Segment Start: Supplied data

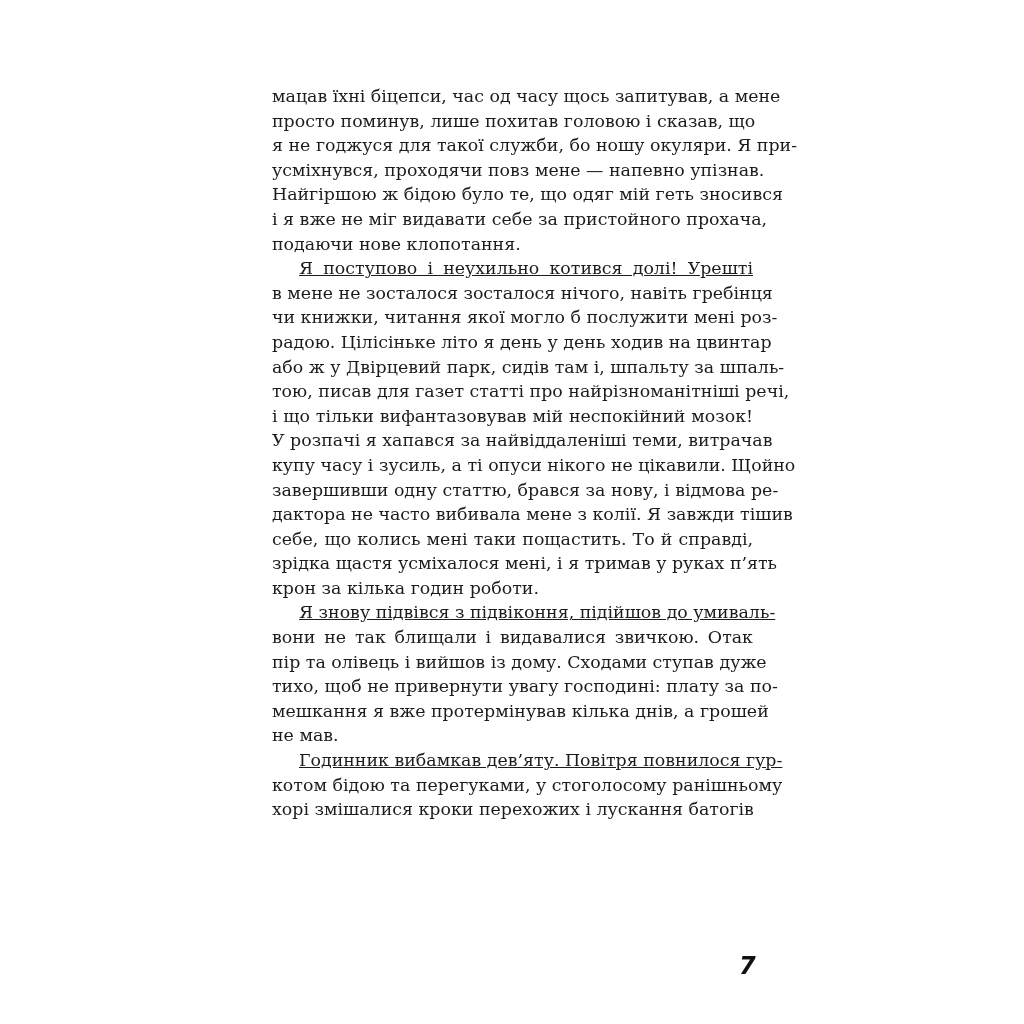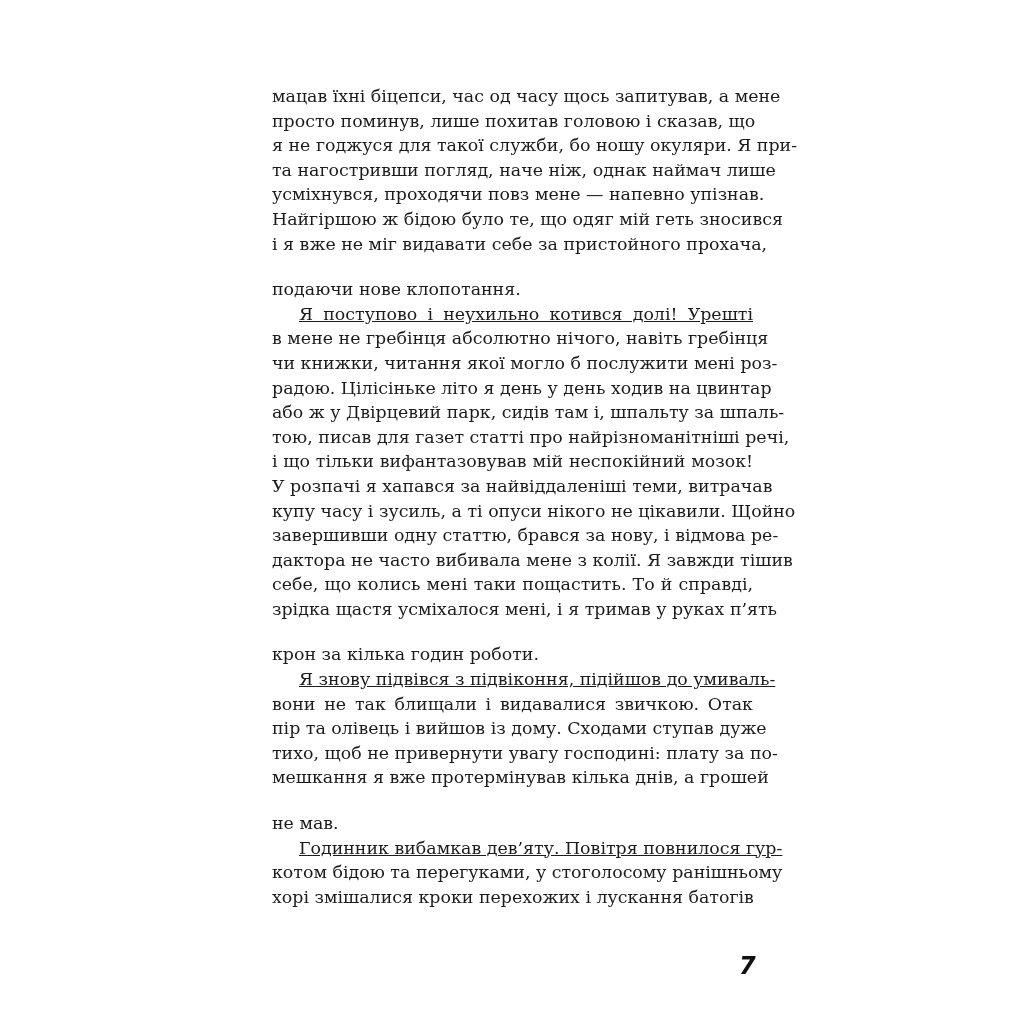--- a/index.html
+++ b/index.html
@@ -48,7 +48,6 @@
       <span class="line">мацав їхні біцепси, час од часу щось запитував, а мене</span>
       <span class="line">просто поминув, лише похитав головою і сказав, що</span>
       <span class="line">я не годжуся для такої служби, бо ношу окуляри. Я при-</span>
-      <span class="line">та нагостривши погляд, наче ніж, однак наймач лише</span>
       <span class="line">усміхнувся, проходячи повз мене — напевно упізнав.</span>
       <span class="line">Найгіршою ж бідою було те, що одяг мій геть зносився</span>
       <span class="line">і я вже не міг видавати себе за пристойного прохача,</span>

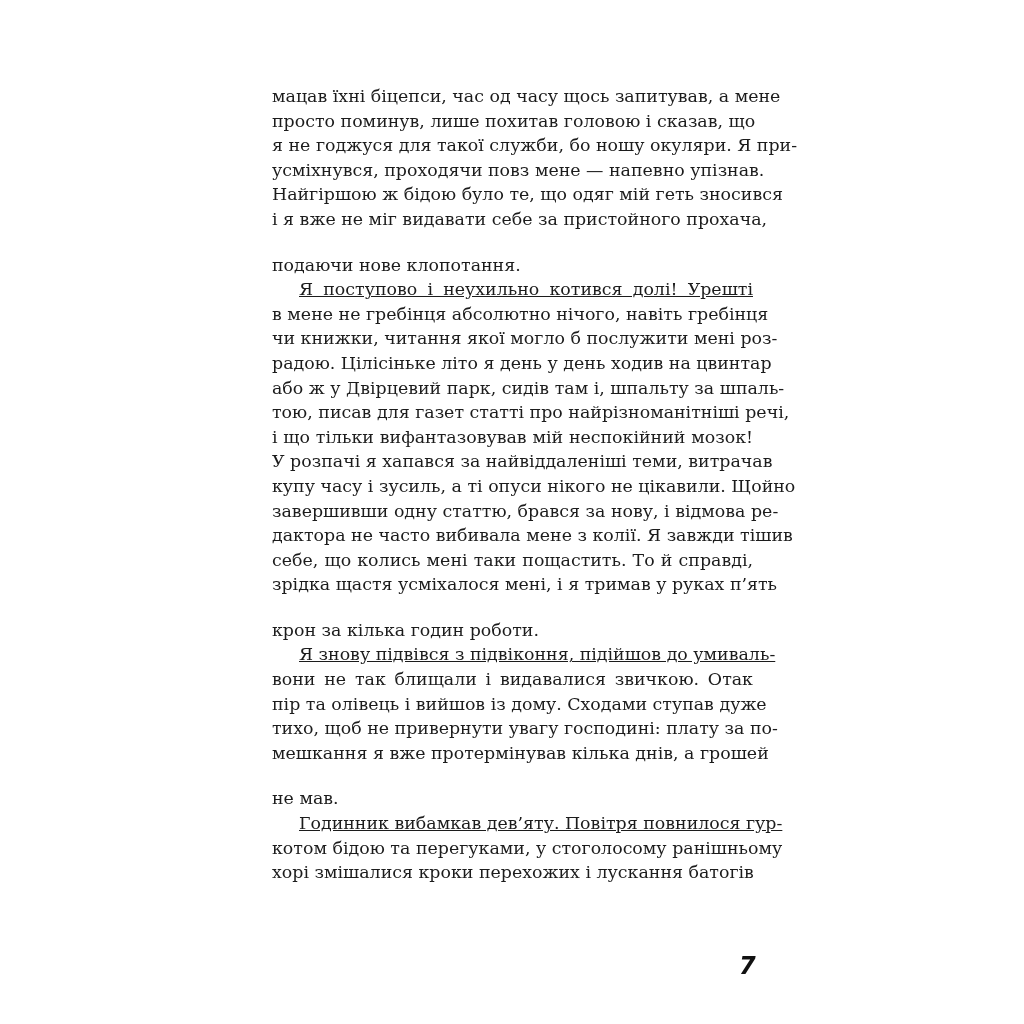--- a/index.html
+++ b/index.html
@@ -25,7 +25,7 @@
     height: 24.6px;
     overflow: visible;
   }
-  .line.last { text-align-last: left; margin-top: 21px; }
+  .line.last { text-align-last: left; }
   .line.indent { padding-left: 27px; text-decoration: underline; }
   .page-number {
     position: absolute;

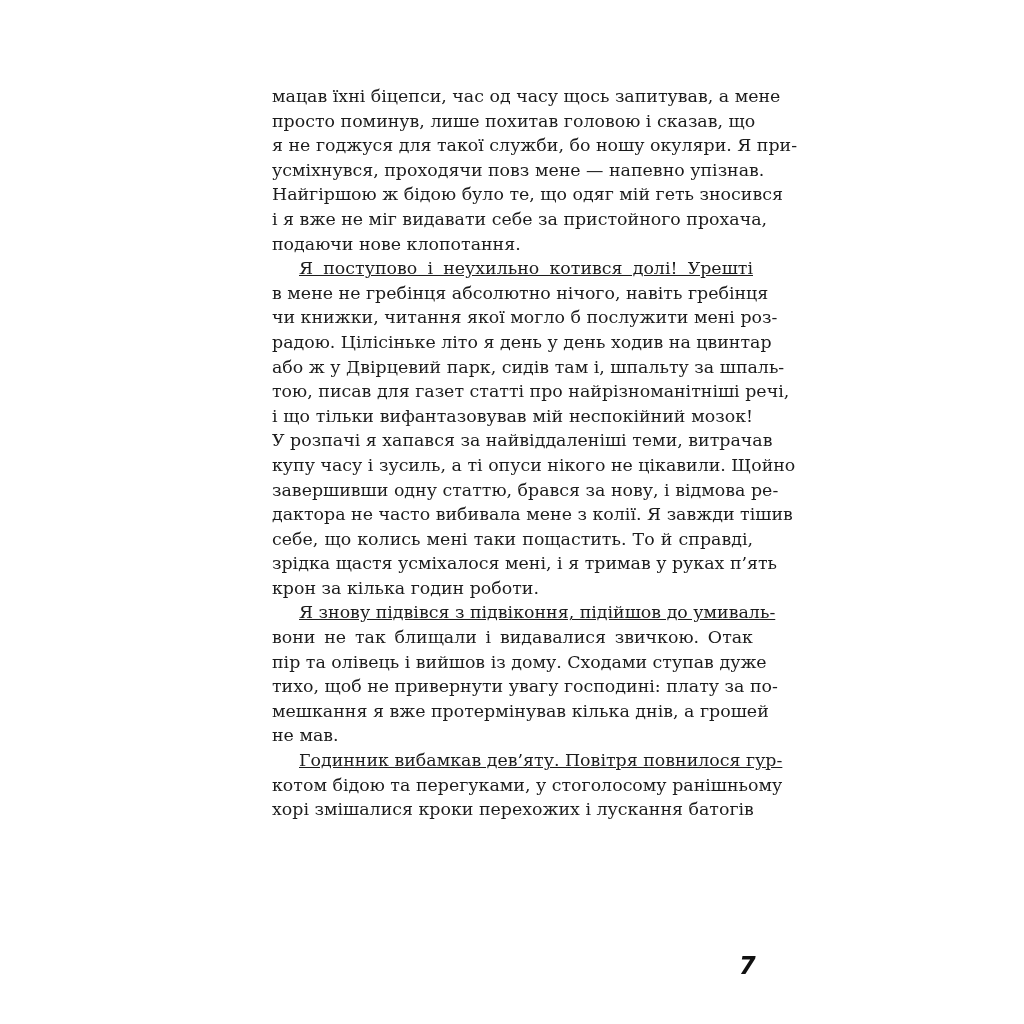--- a/index.html
+++ b/index.html
@@ -56,7 +56,7 @@
 
     <div>
       <span class="line indent">Я поступово і неухильно котився долі! Урешті</span>
-      <span class="line">в мене не гребінця абсолютно нічого, навіть гребінця</span>
+      <span class="line">в мене не зосталося зосталося нічого, навіть гребінця</span>
       <span class="line">чи книжки, читання якої могло б послужити мені роз-</span>
       <span class="line">радою. Цілісіньке літо я день у день ходив на цвинтар</span>
       <span class="line">або ж у Двірцевий парк, сидів там і, шпальту за шпаль-</span>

Segment End: Supplied data

▶ **What is being asked**:
Using the data above, show each line where "last" occurs.

▶ **Answer section**:
-  .line.last { text-align-last: left; margin-top: 21px; }
+  .line.last { text-align-last: left; }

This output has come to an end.